Breakthrough Drug Shows 21‑Month Survival Boost for Chinese Lung Cancer Patients with HER2 Mutations

In October 2024, China granted its first conditional approval for trastuzumab deruxtecan, a targeted anti‑HER2 therapy, for patients with advanced non‑small‑cell lung cancer (NSCLC) that carry HER2‑activating mutations and have already received prior treatment. The 2025 CSCO Lung Cancer Guidelines quickly elevated the drug to a Level I recommendation for post‑line therapy in stage IV HER2‑mutant NSCLC. The approval rests on strong data from the DESTINY‑Lung02 (DL02) and its Chinese bridging study, DESTINY‑Lung05 (DL05). DL05 enrolled Chinese patients with metastatic non‑squamous NSCLC harboring HER2 exon 19/20 mutations. At a median follow‑up of 20.2 months, independent central review showed an objective response rate of 56.9 % (investigator review 59.7 %), disease‑control rates above 90 %, and a median progression‑free survival of roughly 9.8 months. Most strikingly, the median overall survival reached 21 months—far exceeding outcomes seen with conventional chemotherapy and making trastuzumab deruxtecan the first HER2‑targeted agent to demonstrate durable long‑term survival in this setting.
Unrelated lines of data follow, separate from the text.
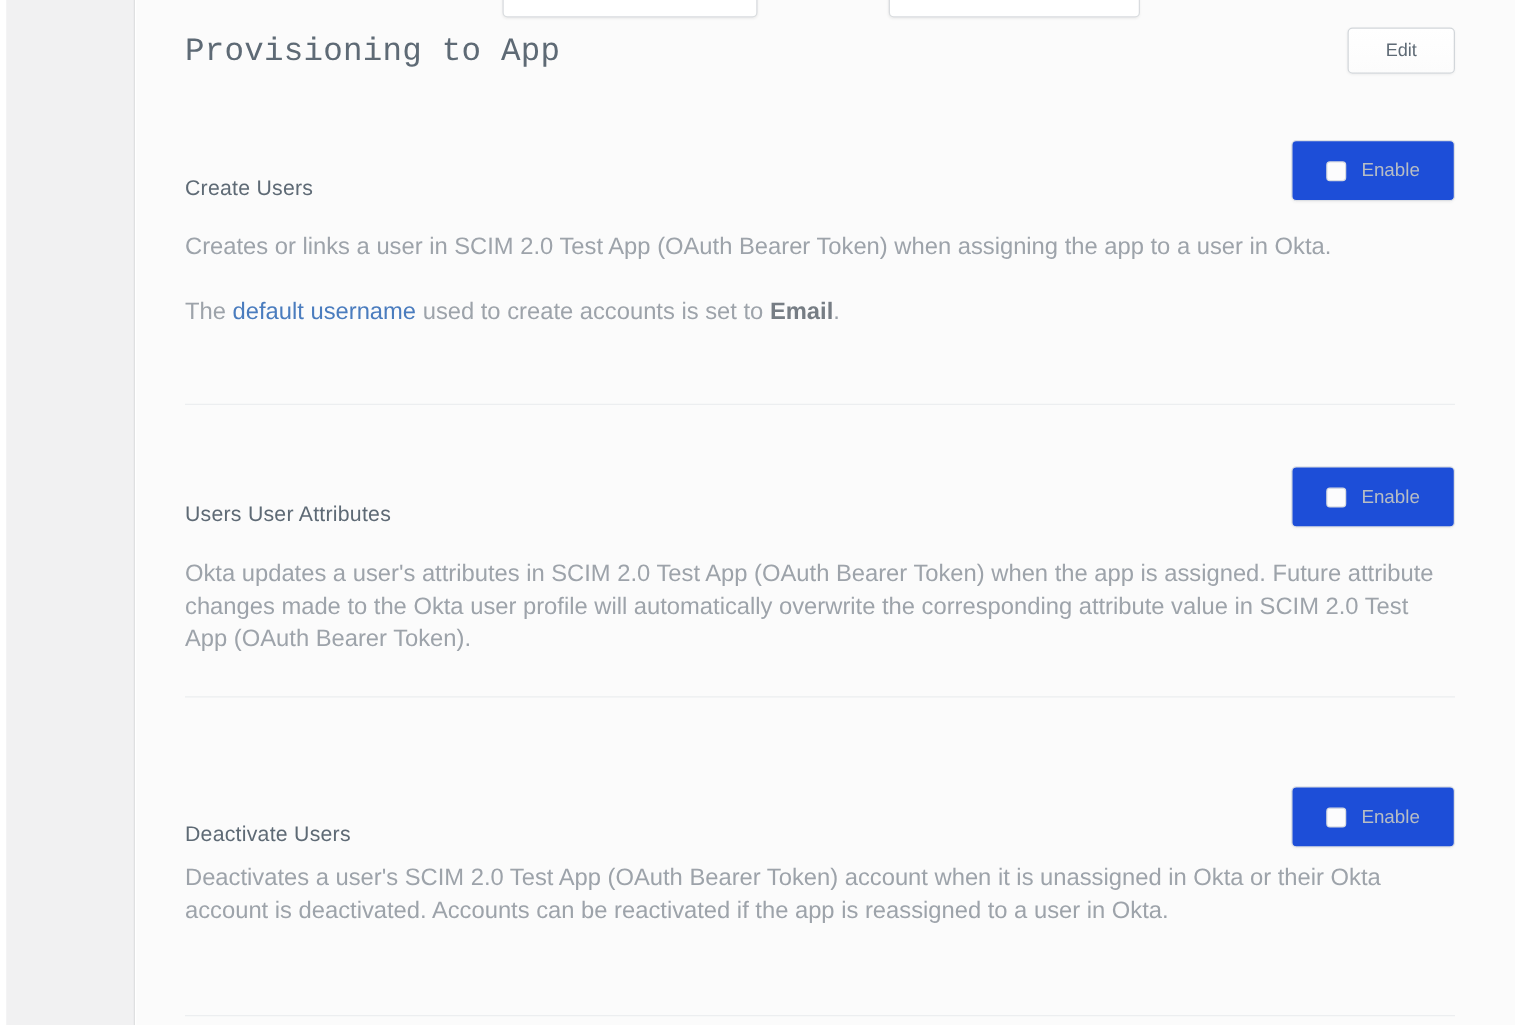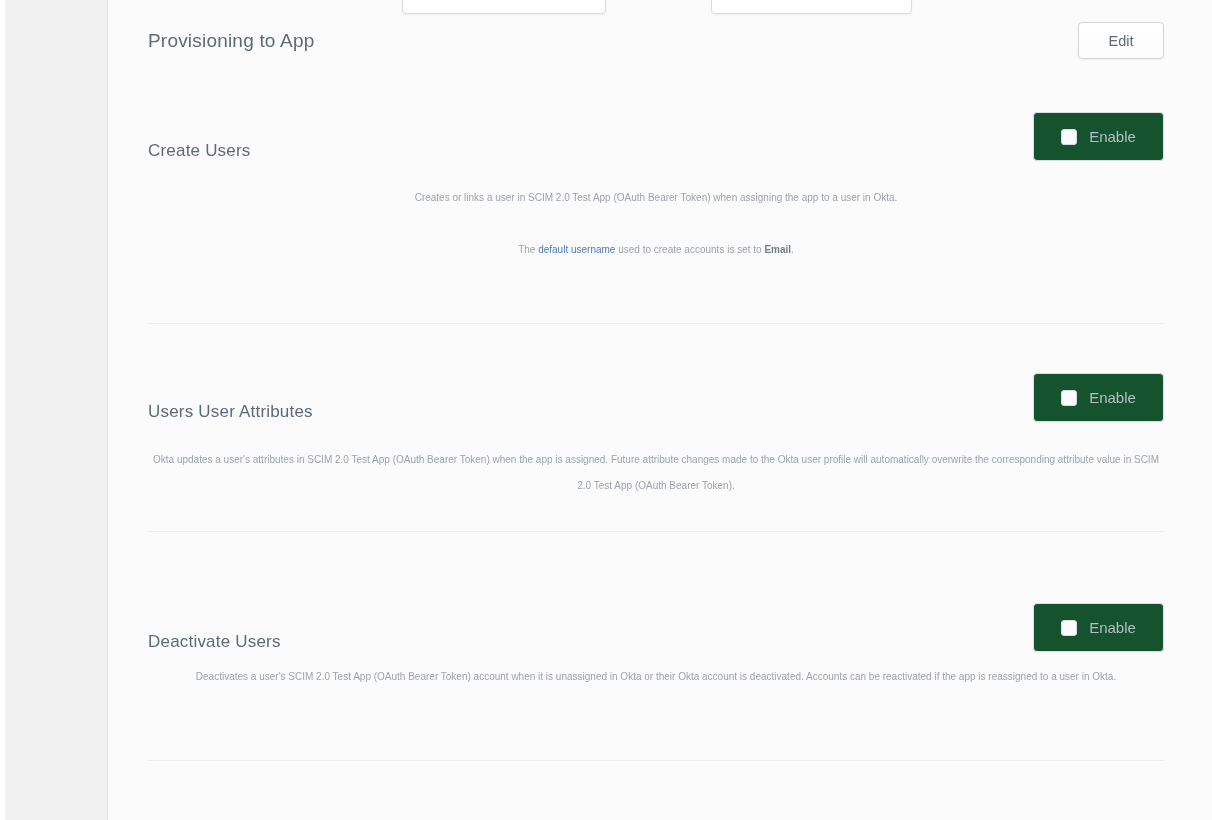--- a/index.html
+++ b/index.html
@@ -31,22 +31,22 @@
     box-shadow: 0 1px 2px rgba(0,0,0,0.06);
   }
   .crop-field.one { left: 293px; width: 204px; }
   .crop-field.two { left: 602px; width: 201px; }
 
   .page-head {
     display: flex; justify-content: space-between; align-items: center;
     padding-top: 22px; height: 59px;
   }
   h1 {
-    margin: 0; font-size: 19px; font-weight: 400;
-    color: #5e6a75; letter-spacing: 0.2px;
+    margin: 0; font-size: 26px; font-weight: 400;
+    color: #5e6a75; letter-spacing: 0.2px; font-family: Liberation Mono, monospace;
   }
   .edit-btn {
     width: 86px; height: 37px;
     background: linear-gradient(#ffffff, #fcfcfc);
     border: 1px solid #d2d6da;
     border-radius: 4px;
     box-shadow: 0 1px 2px rgba(0,0,0,0.05);
     font-family: inherit;
     font-size: 14.5px; color: #5e6a75;
     cursor: pointer;
@@ -54,40 +54,39 @@
   .sec-head {
     display: flex; justify-content: space-between; align-items: flex-end;
   }
   h2 {
     margin: 0; font-size: 17px; font-weight: 400;
     color: #5e6a75; letter-spacing: 0.2px;
   }
   .enable-btn {
     width: 131px; height: 49px;
     display: flex; align-items: center; justify-content: center; gap: 12px;
-    background: #14532d;
+    background: #1d4ed8;
     border: 1px solid #dde0e4;
     border-radius: 4px;
     box-shadow: 0 1px 2px rgba(0,0,0,0.03);
     font-family: inherit;
     cursor: default;
   }
   .checkbox {
     width: 16px; height: 16px; flex: 0 0 16px;
     background: #fcfcfd;
     border: 1px solid #d9dce1;
     border-radius: 3px;
   }
   .enable-label { font-size: 15px; color: #b7bdc4; }
 
   .desc {
     margin: 0; max-width: 1016px;
-    font-size: 10px; line-height: 26px;
+    font-size: 19px; line-height: 26px;
     color: #9da3aa;
-    text-align: center;
   }
   .link { color: #4a7cbe; cursor: pointer; text-decoration: none; }
   .emph { color: #767d84; font-weight: bold; }
 
   hr {
     border: none; border-top: 1px solid #eceef0; margin: 0;
   }
 
   .sec1 .sec-head { margin-top: 53px; }
   .sec1 .d1       { margin-top: 24px; }

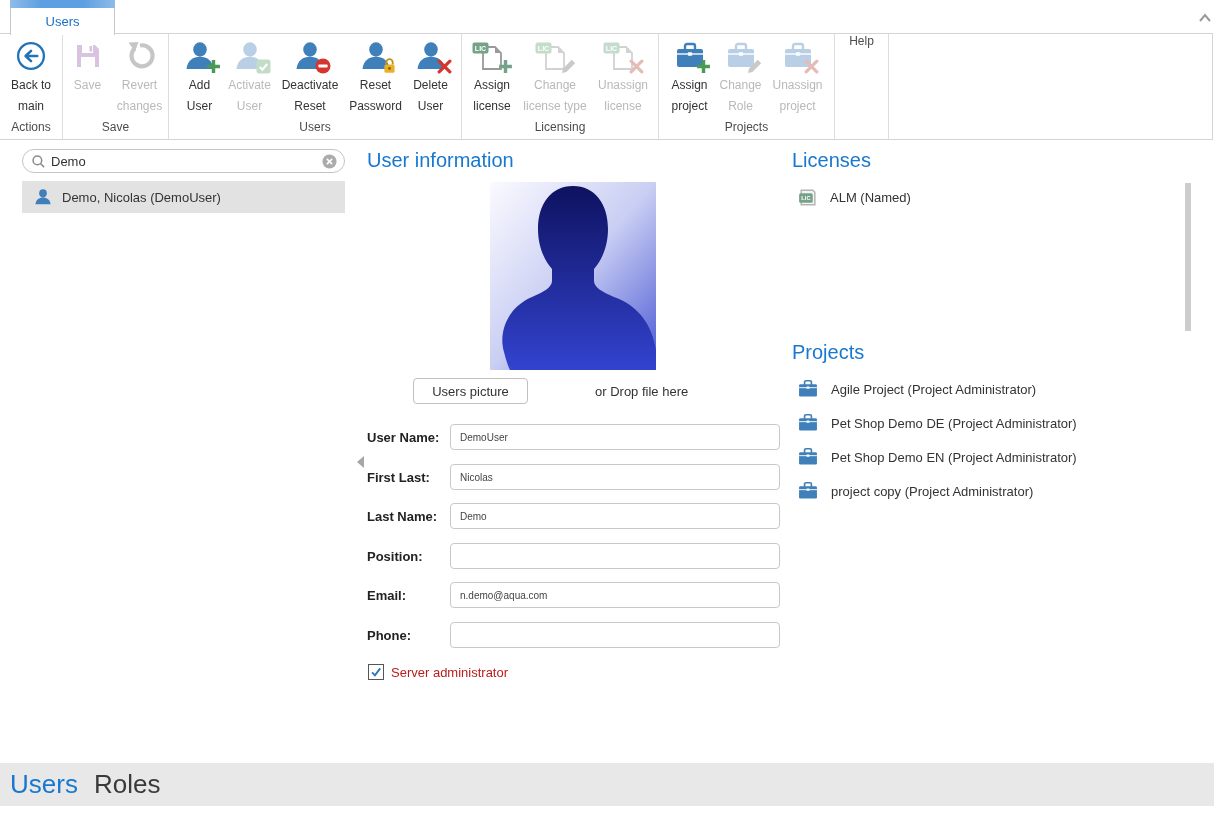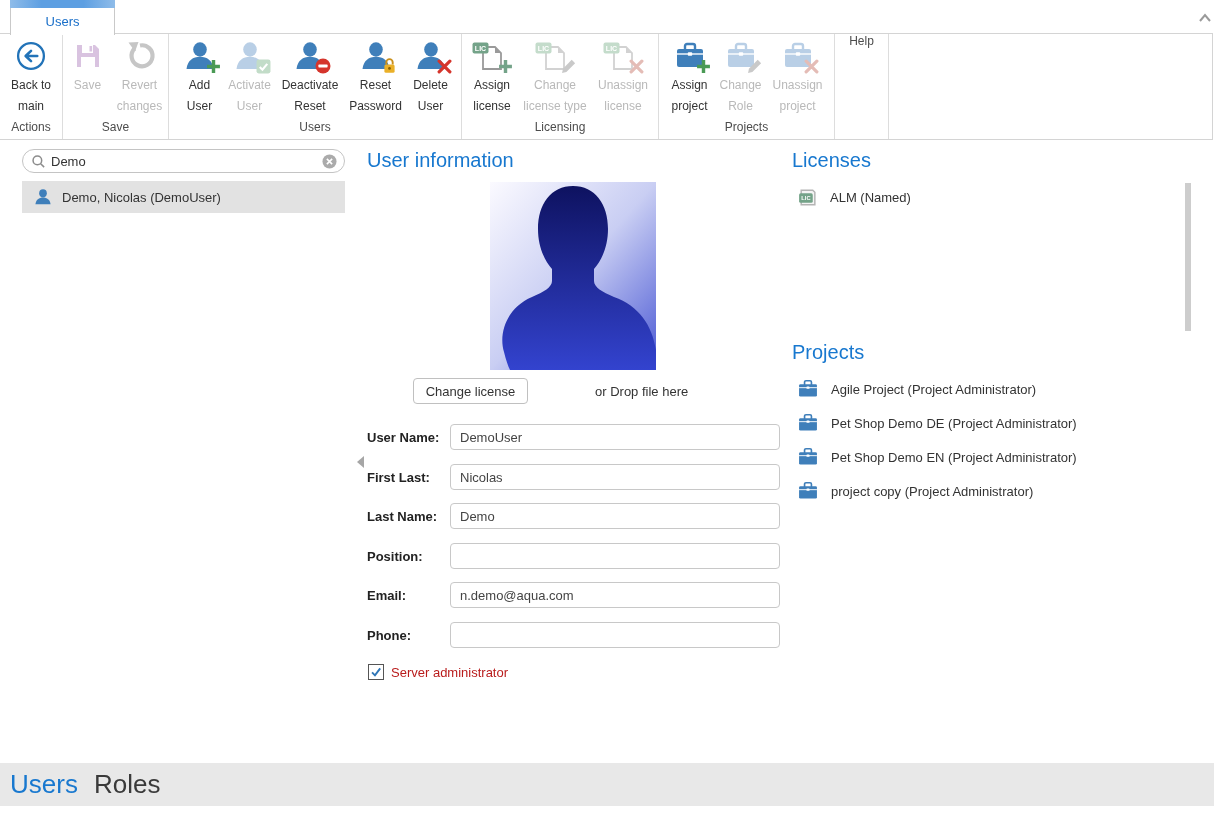--- a/index.html
+++ b/index.html
@@ -50,21 +50,21 @@
   
   .avatar { position:absolute; left:490px; top:182px; width:166px; height:188px; }
   .btn { position:absolute; border:1px solid #c0c0c0; border-radius:4px; background:#fff;
          font-size:13px; color:#333; text-align:center; cursor:pointer;
          font-family:"Liberation Sans", sans-serif; }
   .drop-hint { position:absolute; left:580px; top:384px; font-size:13px; color:#333;margin-left:15px; }
 
   
   .flabel { position:absolute; left:367px; font-size:13px; font-weight:bold; color:#222; }
   .finput { position:absolute; left:450px; width:330px; height:26px;
-            border:1px solid #c8c8c8; border-radius:4px; padding:0 9px; font-size:13px;
+            border:1px solid #c8c8c8; border-radius:4px; padding:0 9px; font-size:10px;
             color:#444; outline:none; font-family:"Liberation Sans", sans-serif; }
   .checkbox { position:absolute; left:368px; top:664px; width:16px; height:16px;
               border:1px solid #555; background:#fff; cursor:pointer; }
   .checkbox svg { width:14px; height:14px; display:block; margin:0 auto; }
   .cb-label { position:absolute; left:391px; top:665px; font-size:13px; color:#b91c1c; }
   .splitter { position:absolute; left:357px; top:456px; width:0; height:0;
               border-top:6px solid transparent; border-bottom:6px solid transparent;
               border-right:7px solid #a6a6a6; cursor:pointer; }
 
   
@@ -403,21 +403,21 @@
       <stop offset="1" stop-color="#3343cf"></stop>
     </linearGradient>
   </defs>
   <rect width="166" height="188" fill="url(#avbg)"></rect>
   <path d="M83,4 C61,4 48,22 48,47 C48,64 54,78 62,87 L62,99 C62,105 54,110 42,115
            C18,125 8,150 14,170 C16,178 18,184 20,188 L166,188 L166,168
            C162,143 149,124 124,115 C112,110 104,105 104,99 L104,87
            C112,78 118,64 118,47 C118,22 105,4 83,4 Z" fill="url(#avsil)"></path>
 </svg>
 
-<button class="btn" style="left:413px; top:378px; width:115px; height:26px">Change license</button>
+<button class="btn" style="left:413px; top:378px; width:115px; height:26px">Users picture</button>
 <span class="drop-hint">or Drop file here</span>
 
 <span class="flabel" style="top:430px">User Name:</span>
 <input class="finput" style="top: 424px;" value="DemoUser">
 
 <span class="flabel" style="top:470px">First Last:</span>
 <input class="finput" style="top: 464px;" value="Nicolas">
 
 <span class="flabel" style="top:509px">Last Name:</span>
 <input class="finput" style="top: 503px;" value="Demo">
The interview also highlighted sevabertinib, another promising HER2‑mutant NSCLC drug that has shown durable efficacy and manageable side effects. Its marketing application is under priority review by China’s National Medical Products Administration, with hopes for rapid approval. Together, these advances set a new survival benchmark and inject fresh optimism into the treatment landscape for HER2‑mutated lung cancer patients.